%%
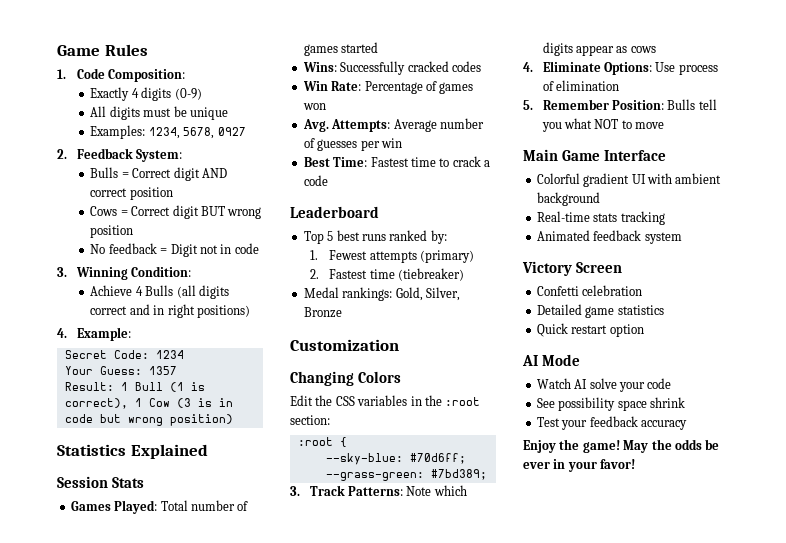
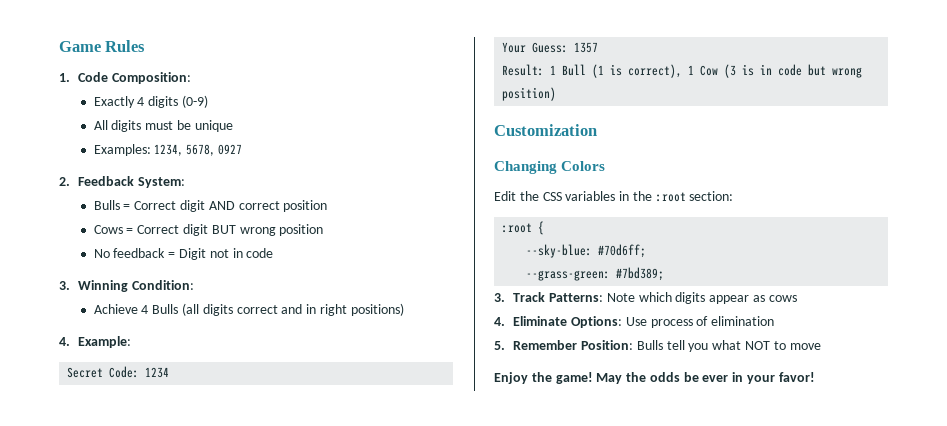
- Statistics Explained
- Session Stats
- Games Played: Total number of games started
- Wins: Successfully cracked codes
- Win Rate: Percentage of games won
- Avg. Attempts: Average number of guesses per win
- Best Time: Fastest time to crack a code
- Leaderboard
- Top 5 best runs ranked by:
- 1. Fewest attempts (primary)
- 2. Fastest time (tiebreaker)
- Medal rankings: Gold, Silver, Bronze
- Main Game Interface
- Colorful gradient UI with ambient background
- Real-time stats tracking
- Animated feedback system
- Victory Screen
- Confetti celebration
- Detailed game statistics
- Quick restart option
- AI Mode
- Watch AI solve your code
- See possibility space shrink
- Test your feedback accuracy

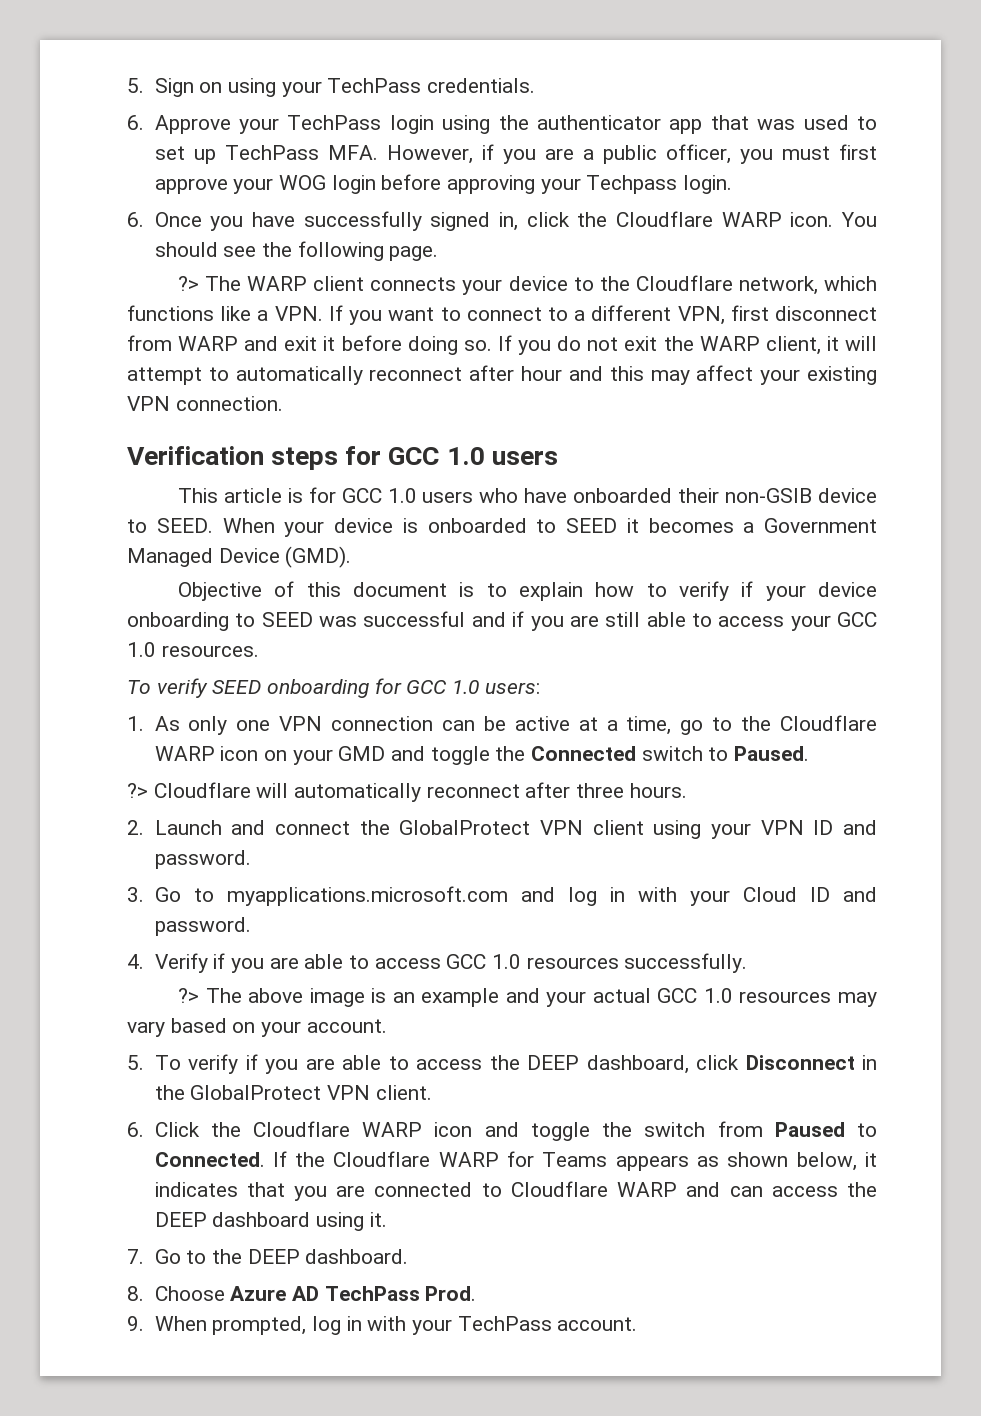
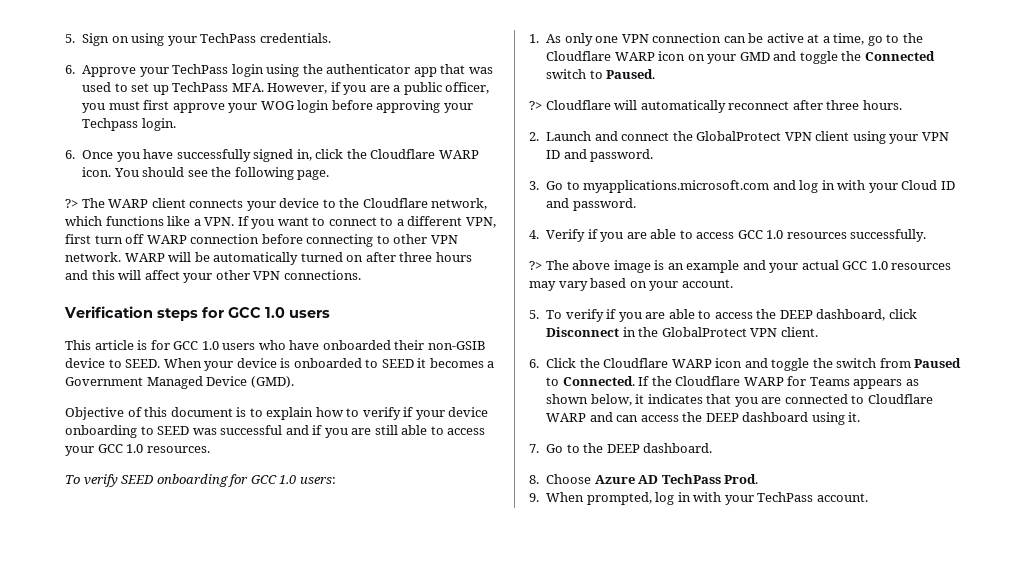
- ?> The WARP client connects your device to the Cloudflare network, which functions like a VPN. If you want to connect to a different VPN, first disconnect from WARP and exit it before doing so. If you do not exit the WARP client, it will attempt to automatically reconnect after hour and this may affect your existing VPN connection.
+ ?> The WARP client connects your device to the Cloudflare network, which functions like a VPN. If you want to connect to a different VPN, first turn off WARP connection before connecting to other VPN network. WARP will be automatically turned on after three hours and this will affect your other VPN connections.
%%
Within the material above, show every line that includes "number".

• [EXERCISE ANSWER]
- Games Played: Total number of games started
- Avg. Attempts: Average number of guesses per win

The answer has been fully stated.